I think it's really about Google control. They tried to remove SD cards
completely and push cloud storage, but since that didn't go over so well,
they'll emphasise the "problems" and their attempt at "solving" them by
introducing some even more convoluted scheme for access, increasing complexity
and furthering their end goal of making it harder to use external storage.

The fact is that letting apps access external storage in the form of a full
filesystem means that data can flow freely between apps, just like on a
regular desktop system you can create a file with one text editor and view it
in another, or maybe the webbrowser if you're writing HTML, etc. You can put a
negative spin on it with "apps could stomp on each other's data" or invoke the
argument of "security" (which is already a solved problem: use a filesystem
that supports permissions, like *nix always had), but there's no denying that
it provides for seamless interoperability and sharing without any additional
effort. It allows for the same level of flexibility that you would expect a
general-purpose computer to have.

For example, I could plug in an SD card from a digital camera, open a file in
one app to edit it, and then attach it to an email in another app, upload it
to a cloud storage, etc. There's no additional "publish" or "import" steps
required, only a way to choose the desired files in the filesystem to work on.
Ditto for any other type of file, be it video, audio, text, etc.
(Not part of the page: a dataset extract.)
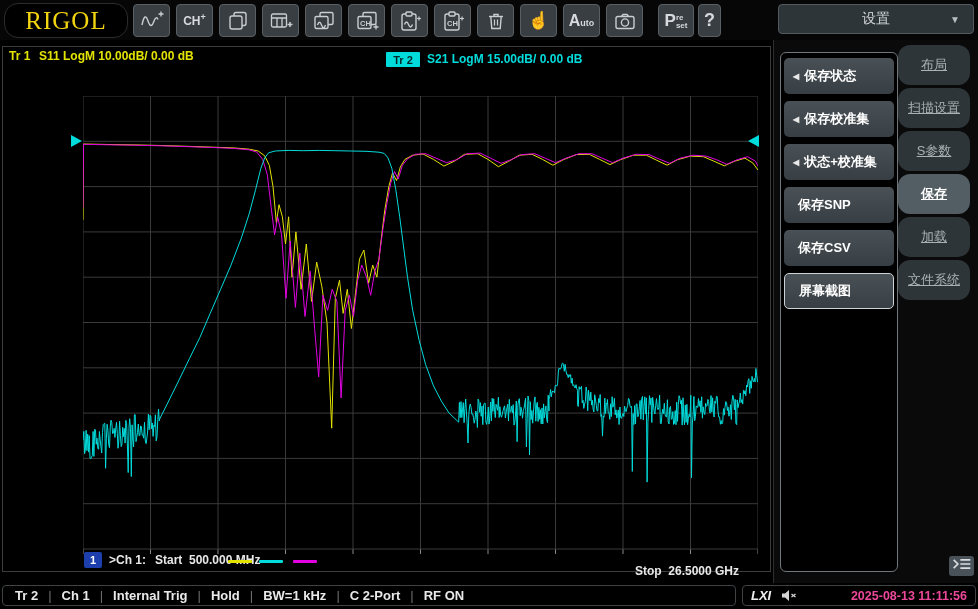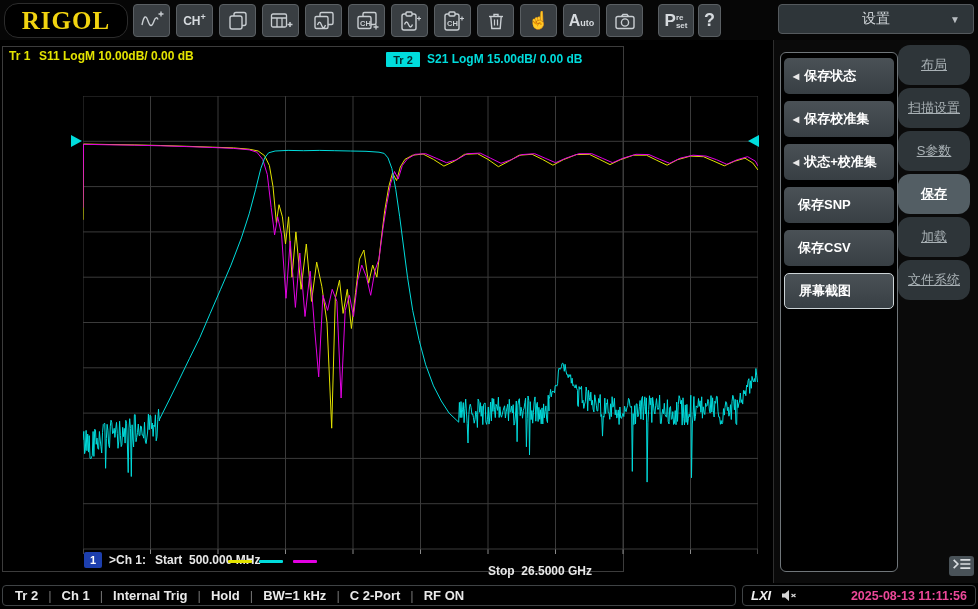"RIGOL" .logo { font-weight: bold -> normal }
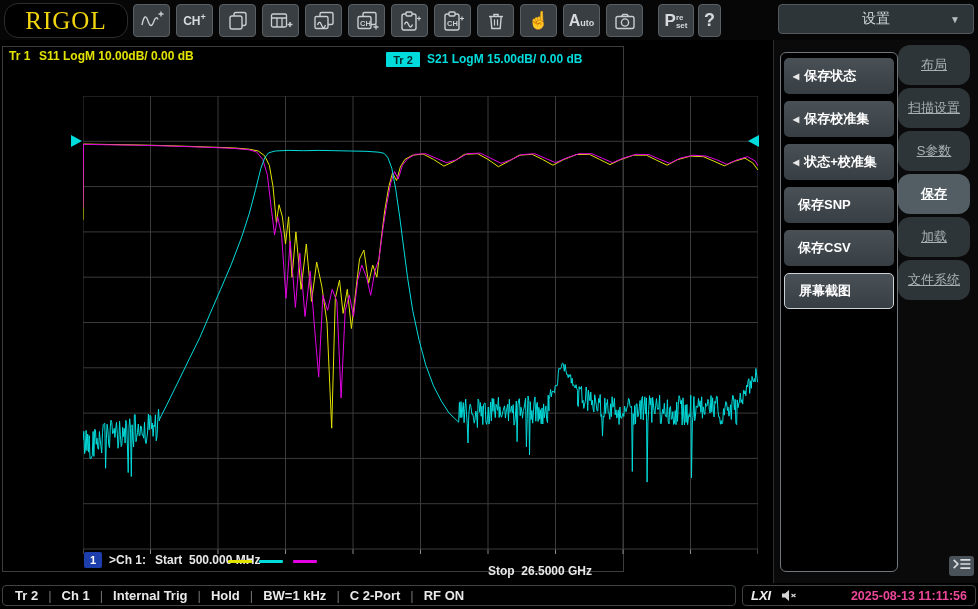"Tr 1 S11 LogM 10.00dB/" .mainwin { width: 622px -> 769px }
Many people are now essentially carrying computers in their pockets which are
orders of magnitude more powerful than desktop systems several decades ago,
and yet what they can do with them is a shrinking subset of the functionality
and generality those had. I think this is a massive step backwards.

------
krakensden
It's really heartening to see a response from a user experience team to "you
broke my workflow" that isn't "get fucked". I'd basically found forgotten that
was a possibility.

------
lnanek2
Google has been working hard to break compatibility in a lot of places, like
XMPP and calendars. They just don't care about interop and want to lock people
in. Pretty sad coming from a company that made fun of Microsoft on stage at
Google IO for breaking interop. It is sort of like a person who litters and
creates an obnoxious environment to live in complaining the other people gets
to litter more than them.

------
higherpurpose
Wasn't the outcry mainly because of a misunderstanding - thinking Google is
dropping support for ext4 for _internal_ storage, when in fact it was dropping
for _external_ storage? (microSD, etc)?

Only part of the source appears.